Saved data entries
----
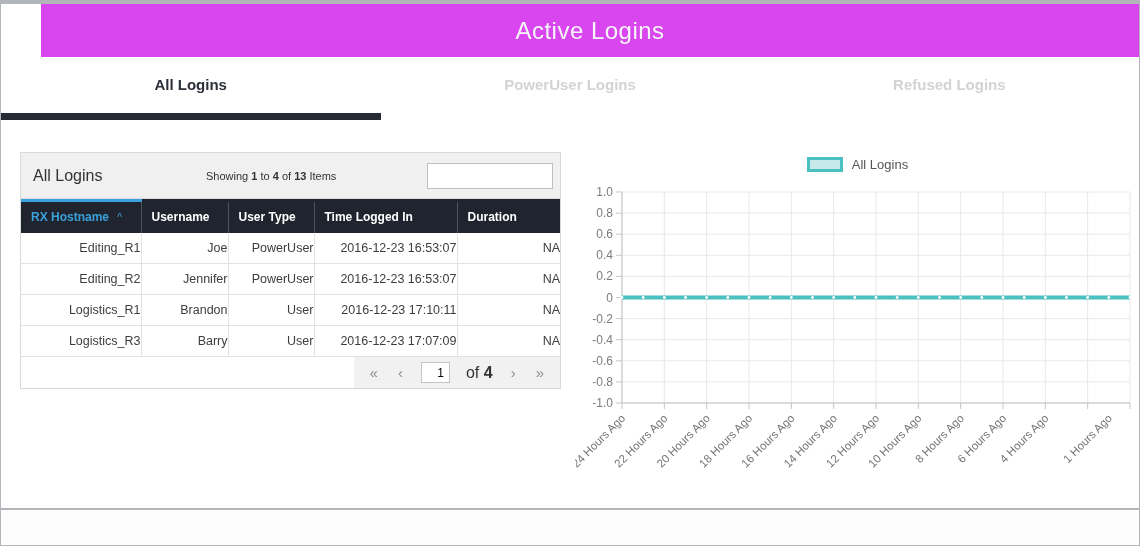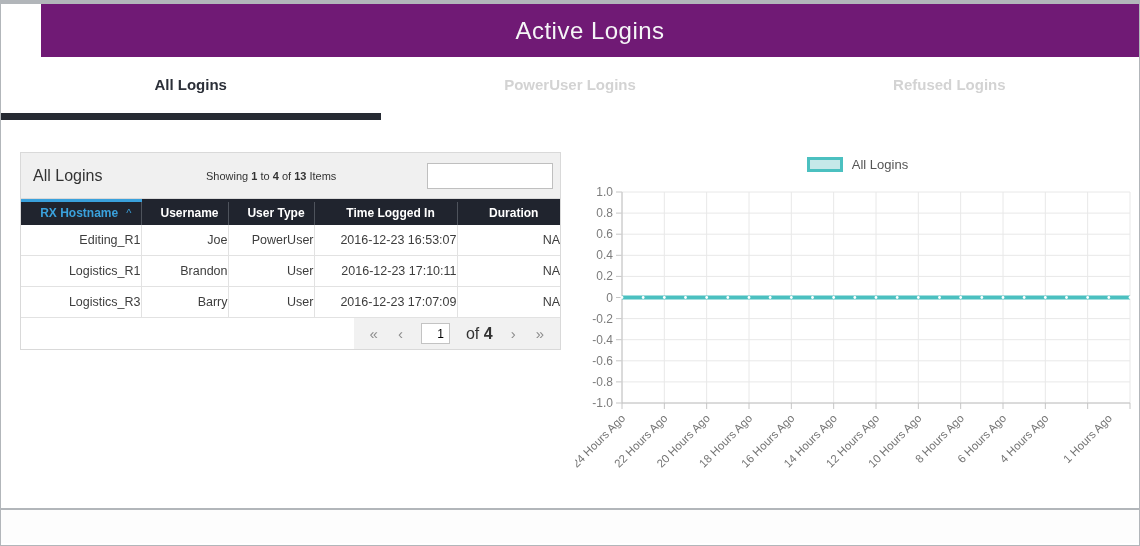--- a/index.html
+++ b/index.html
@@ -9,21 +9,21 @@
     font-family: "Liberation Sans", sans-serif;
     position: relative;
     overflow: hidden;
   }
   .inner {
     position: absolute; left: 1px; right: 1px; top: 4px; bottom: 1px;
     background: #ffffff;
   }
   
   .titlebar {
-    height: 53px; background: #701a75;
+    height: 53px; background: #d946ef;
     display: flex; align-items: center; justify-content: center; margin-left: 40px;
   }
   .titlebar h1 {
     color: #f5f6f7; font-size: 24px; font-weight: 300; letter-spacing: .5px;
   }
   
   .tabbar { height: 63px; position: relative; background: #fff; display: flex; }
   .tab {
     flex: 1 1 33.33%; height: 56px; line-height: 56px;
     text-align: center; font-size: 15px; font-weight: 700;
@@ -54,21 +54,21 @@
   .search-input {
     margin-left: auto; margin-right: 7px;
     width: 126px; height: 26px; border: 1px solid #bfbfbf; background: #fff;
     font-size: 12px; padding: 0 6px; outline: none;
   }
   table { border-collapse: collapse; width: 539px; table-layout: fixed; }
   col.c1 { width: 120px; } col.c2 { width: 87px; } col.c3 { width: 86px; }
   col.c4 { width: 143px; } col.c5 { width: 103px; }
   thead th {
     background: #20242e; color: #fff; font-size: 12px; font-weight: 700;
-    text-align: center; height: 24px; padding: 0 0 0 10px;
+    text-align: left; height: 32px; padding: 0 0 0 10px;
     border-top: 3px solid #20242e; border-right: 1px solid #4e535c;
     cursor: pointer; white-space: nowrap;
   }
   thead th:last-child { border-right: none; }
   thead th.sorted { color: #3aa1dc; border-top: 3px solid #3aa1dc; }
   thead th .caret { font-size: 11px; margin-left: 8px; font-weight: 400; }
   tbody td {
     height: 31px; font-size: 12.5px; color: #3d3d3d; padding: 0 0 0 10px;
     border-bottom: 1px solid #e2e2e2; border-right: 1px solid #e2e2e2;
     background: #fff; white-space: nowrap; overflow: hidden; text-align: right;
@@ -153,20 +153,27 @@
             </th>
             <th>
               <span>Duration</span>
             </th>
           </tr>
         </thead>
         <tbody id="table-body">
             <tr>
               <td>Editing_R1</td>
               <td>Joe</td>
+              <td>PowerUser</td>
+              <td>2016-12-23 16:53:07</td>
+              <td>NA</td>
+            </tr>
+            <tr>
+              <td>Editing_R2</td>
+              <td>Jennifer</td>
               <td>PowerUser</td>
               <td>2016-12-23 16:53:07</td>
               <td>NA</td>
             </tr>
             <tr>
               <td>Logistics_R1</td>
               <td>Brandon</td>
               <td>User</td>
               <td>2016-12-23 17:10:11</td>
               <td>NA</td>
----
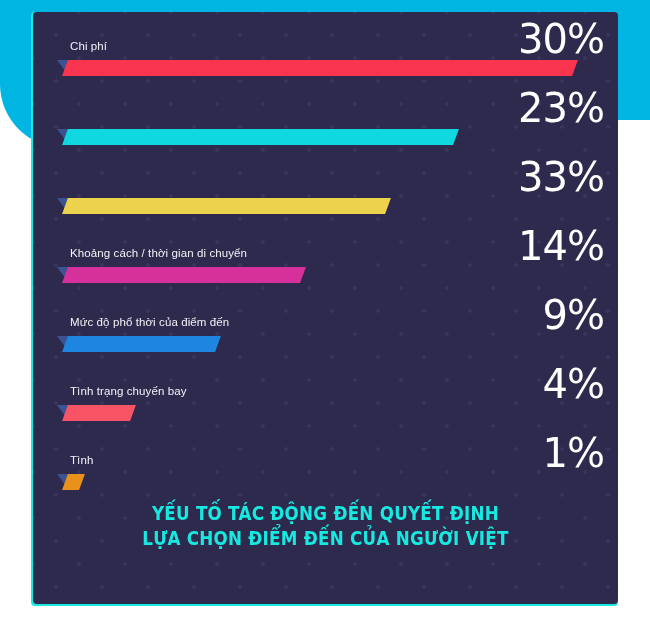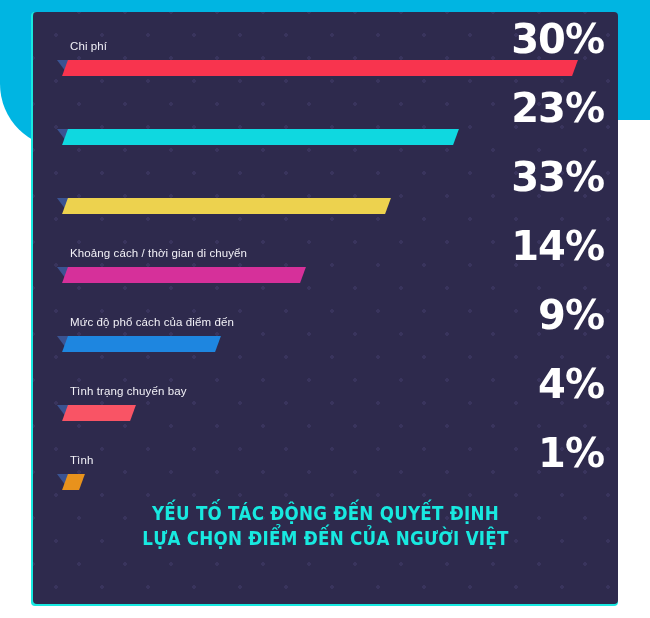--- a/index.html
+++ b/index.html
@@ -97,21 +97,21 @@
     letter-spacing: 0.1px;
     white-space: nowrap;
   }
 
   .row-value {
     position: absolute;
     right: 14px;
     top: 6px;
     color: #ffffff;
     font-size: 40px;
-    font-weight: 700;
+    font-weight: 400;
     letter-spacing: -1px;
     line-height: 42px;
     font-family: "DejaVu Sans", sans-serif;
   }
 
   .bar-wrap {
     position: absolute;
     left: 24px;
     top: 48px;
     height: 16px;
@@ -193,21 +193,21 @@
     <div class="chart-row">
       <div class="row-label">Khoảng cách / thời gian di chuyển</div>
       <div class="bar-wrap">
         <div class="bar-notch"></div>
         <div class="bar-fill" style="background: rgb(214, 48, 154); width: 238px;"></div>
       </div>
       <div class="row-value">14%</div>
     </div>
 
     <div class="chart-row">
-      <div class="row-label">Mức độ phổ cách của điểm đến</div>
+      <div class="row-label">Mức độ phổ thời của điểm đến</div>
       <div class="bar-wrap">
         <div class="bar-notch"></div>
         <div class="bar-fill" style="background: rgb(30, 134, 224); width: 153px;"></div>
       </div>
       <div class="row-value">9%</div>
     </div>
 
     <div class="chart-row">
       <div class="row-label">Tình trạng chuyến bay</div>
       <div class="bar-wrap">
----
== ASSIGNMENT ==
Search each line of the data above for "right", and copy the lines where it occurs.

== RESPONSE ==
     position: absolute; left: 1px; right: 1px; top: 4px; bottom: 1px;
     margin-left: auto; margin-right: 7px;
     border-top: 3px solid #20242e; border-right: 1px solid #4e535c;
   thead th:last-child { border-right: none; }
     border-bottom: 1px solid #e2e2e2; border-right: 1px solid #e2e2e2;
     background: #fff; white-space: nowrap; overflow: hidden; text-align: right;
     right: 14px;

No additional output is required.